I'm subcontracted, so even if my salary is half what it would be in UK, Germany, the cost for the company I work in is not so different. Their fault anyway, why don't they contract me directly?
Add to that that rotation is wild. They hire the cheapest people: those who are unemployed and would take any offer. As soon as you're employed, it's orders of magnitude easier to get a job, so hasta luego, Lucas!
Companies also have a huge burden treating with other companies or government that work terribly and terribly slow, pay when they will and often simply don't answer the phone.
There is little competitive spirit. Virtually all the big companies are there because some concession or "too big to fail" (utilities, banks) so their way to raise profit is to exploit customers and employees.
Beware! There are exceptions to all of these traits! There are good innovative companies, competitive people and internationally successful ventures. But not enough to sustain a disgruntled IT workforce that are treated as spoiled clerks.
Why don't foreign companies go there and hire people, though?

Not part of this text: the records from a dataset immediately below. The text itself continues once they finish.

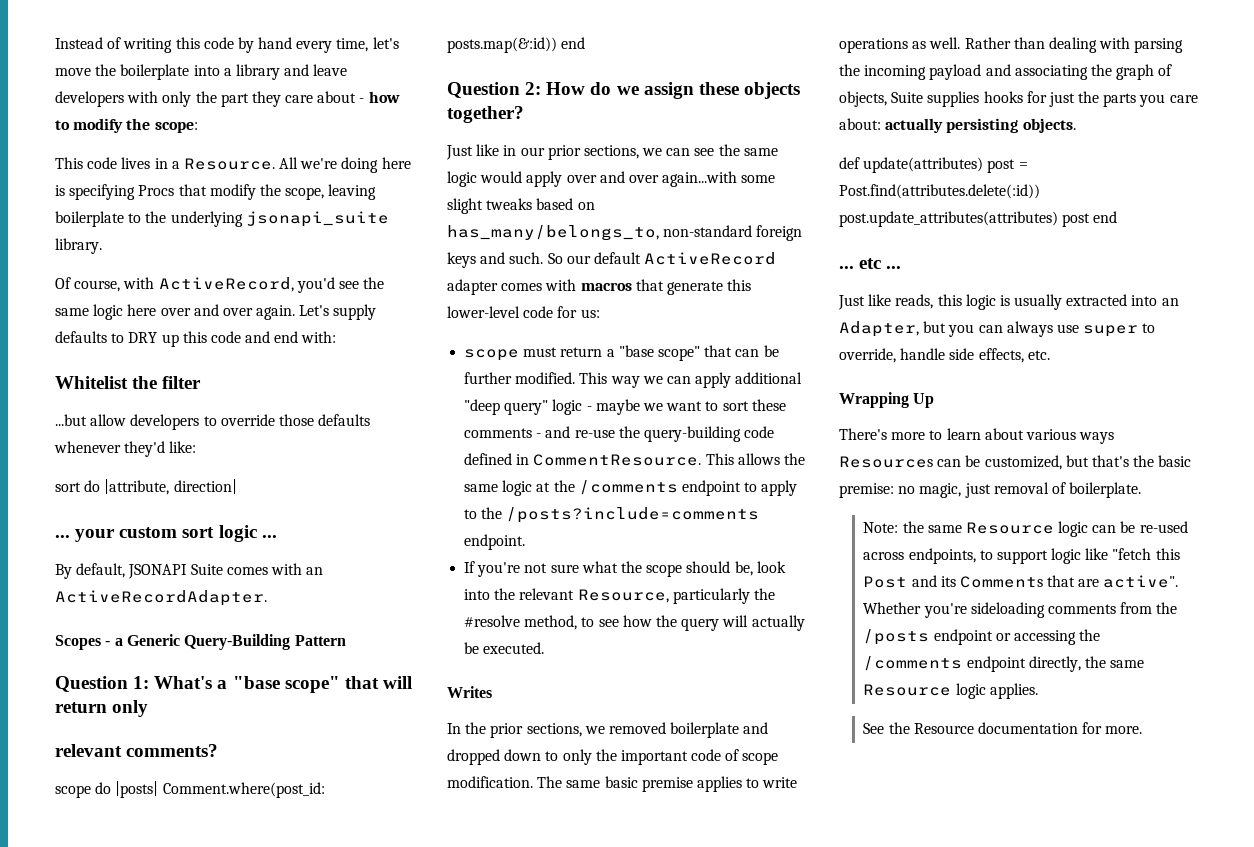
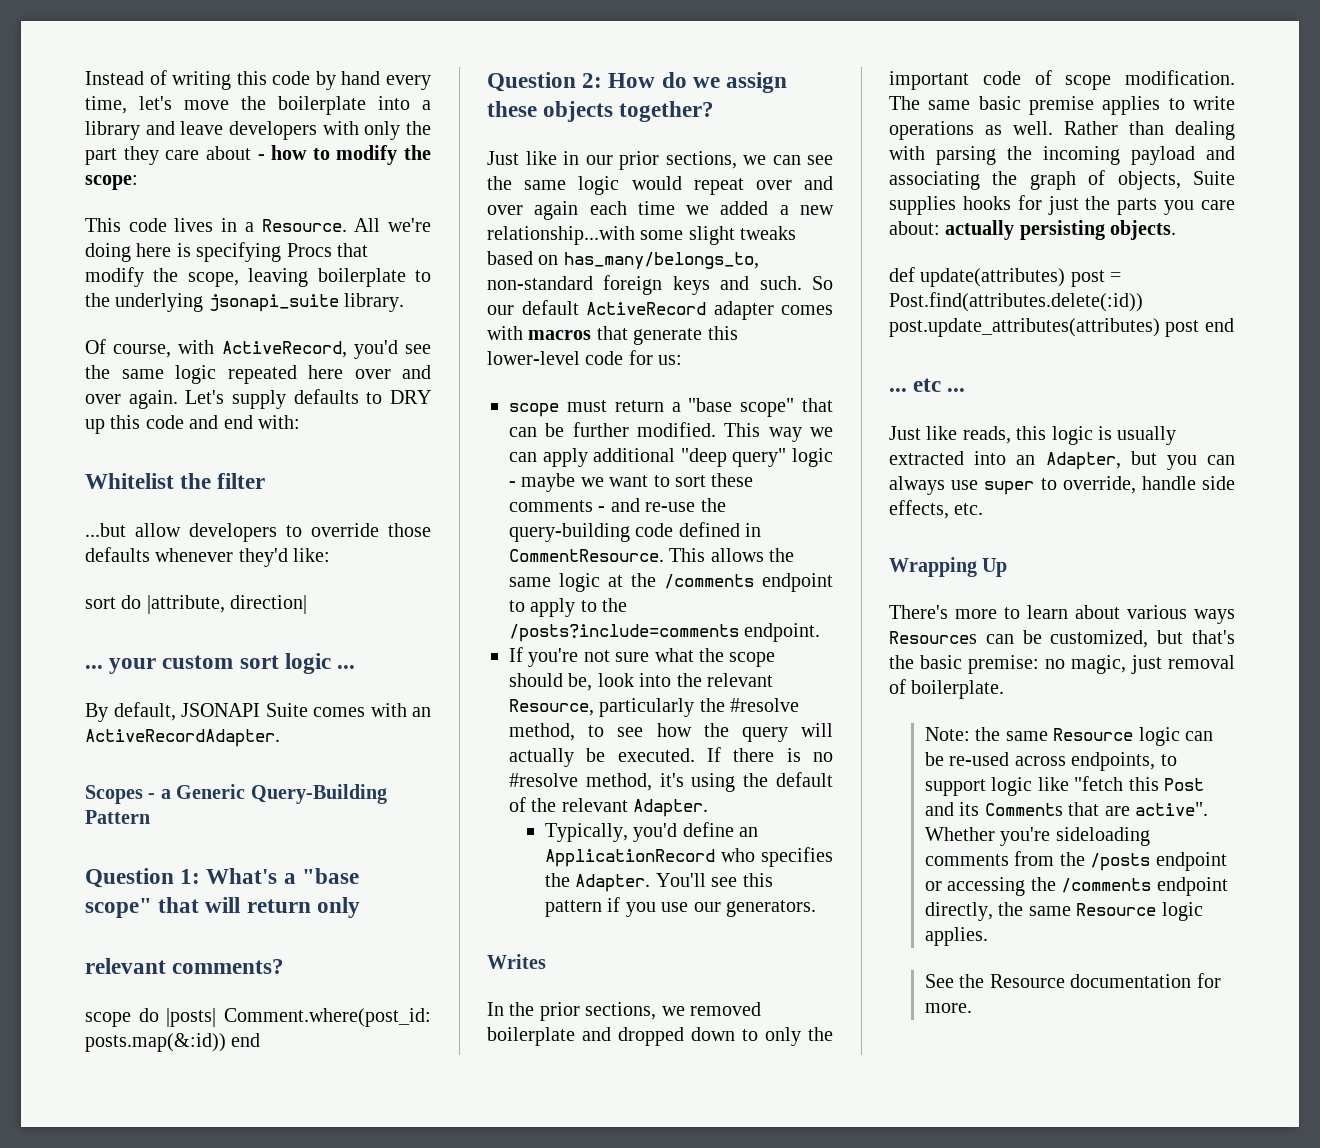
- Of course, with ActiveRecord, you'd see the same logic here over and over again.
+ Of course, with ActiveRecord, you'd see the same logic repeated here over and over again.
- Just like in our prior sections, we can see the same logic would apply over and over again...with some slight tweaks based on has_many/belongs_to, non-standard foreign keys and such.
+ Just like in our prior sections, we can see the same logic would repeat over and over again each time we added a new relationship...with some slight tweaks based on has_many/belongs_to, non-standard foreign keys and such.
+ If there is no #resolve method, it's using the default of the relevant Adapter.
+ Typically, you'd define an ApplicationRecord who specifies the Adapter. You'll see this pattern if you use our generators.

They can hire people cheaper than having them move to the UK/Germany/US even if they pay above average local rates, they can hire people who otherwise wouldn't move (and even some of the movers will be happier closer to home), and since they're hiring them as part of a large, or at least multinational company, they don't necessarily need those people to have much at all to do with other Spanish/Italian/whatever companies or government.
I think that's precisely the point the author was making. Google could set up shop there and build a massive development centre that would make it easier for them to do stuff for Latin America and Africa - and yet they don't, other than a dinky office selling AdWords.

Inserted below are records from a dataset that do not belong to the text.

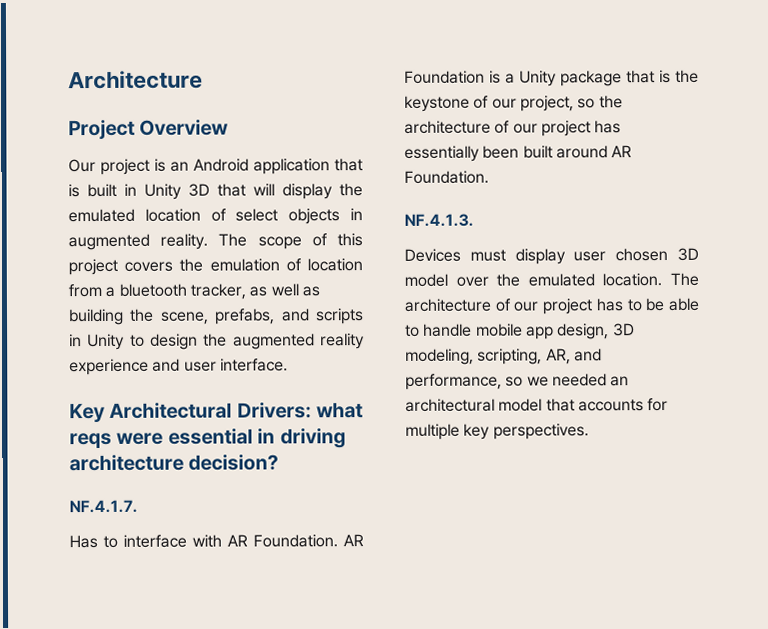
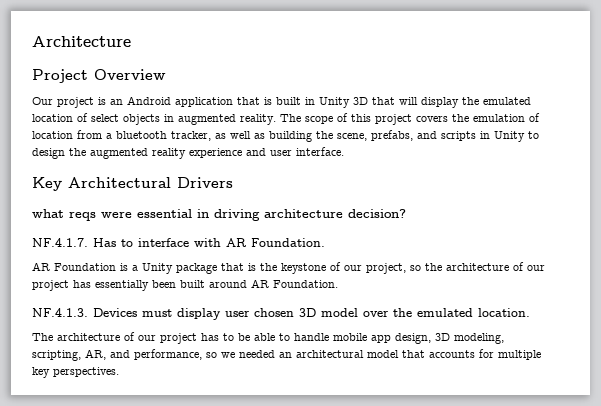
- Key Architectural Drivers: what reqs were essential in driving architecture decision?
+ Key Architectural Drivers
+ what reqs were essential in driving architecture decision?
- NF.4.1.7.
- Has to interface with AR Foundation. AR Foundation is a Unity package that is the keystone of our project, so the architecture of our project has essentially been built around AR Foundation.
+ NF.4.1.7. Has to interface with AR Foundation.
+ AR Foundation is a Unity package that is the keystone of our project, so the architecture of our project has essentially been built around AR Foundation.
- NF.4.1.3.
- Devices must display user chosen 3D model over the emulated location. The architecture of our project has to be able to handle mobile app design, 3D modeling, scripting, AR, and performance, so we needed an architectural model that accounts for multiple key perspectives.
+ NF.4.1.3. Devices must display user chosen 3D model over the emulated location.
+ The architecture of our project has to be able to handle mobile app design, 3D modeling, scripting, AR, and performance, so we needed an architectural model that accounts for multiple key perspectives.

That's the takehome pay - there are pretty high taxes, so the total that the company is paying might be much higher, and the labor market is very rigid: at least in Italy, it's very difficult to fire someone once they have obtained a 'permanent position'. Still though, I think there are opportunities to be had; things like what Fabrizio Capobianco did with Funambol. I can only find stories in Italian that focus more on the Italian aspect of their operations:
Well, both taxes and salaries are higher in Northern Europe and our companies are still competitive so that is not the reason why the Spanish IT companies are not competitive.
And you get a lot more of them back in various ways in northern Europe.
I think it's a fairly complex question, and that's part of it. Maybe there's actually an opportunity, because I know a bunch of smart developers in Italy who work for less than they would get elsewhere. I know Italy very well, and still wonder what I'm missing, because like you say, there are taxes elsewhere too.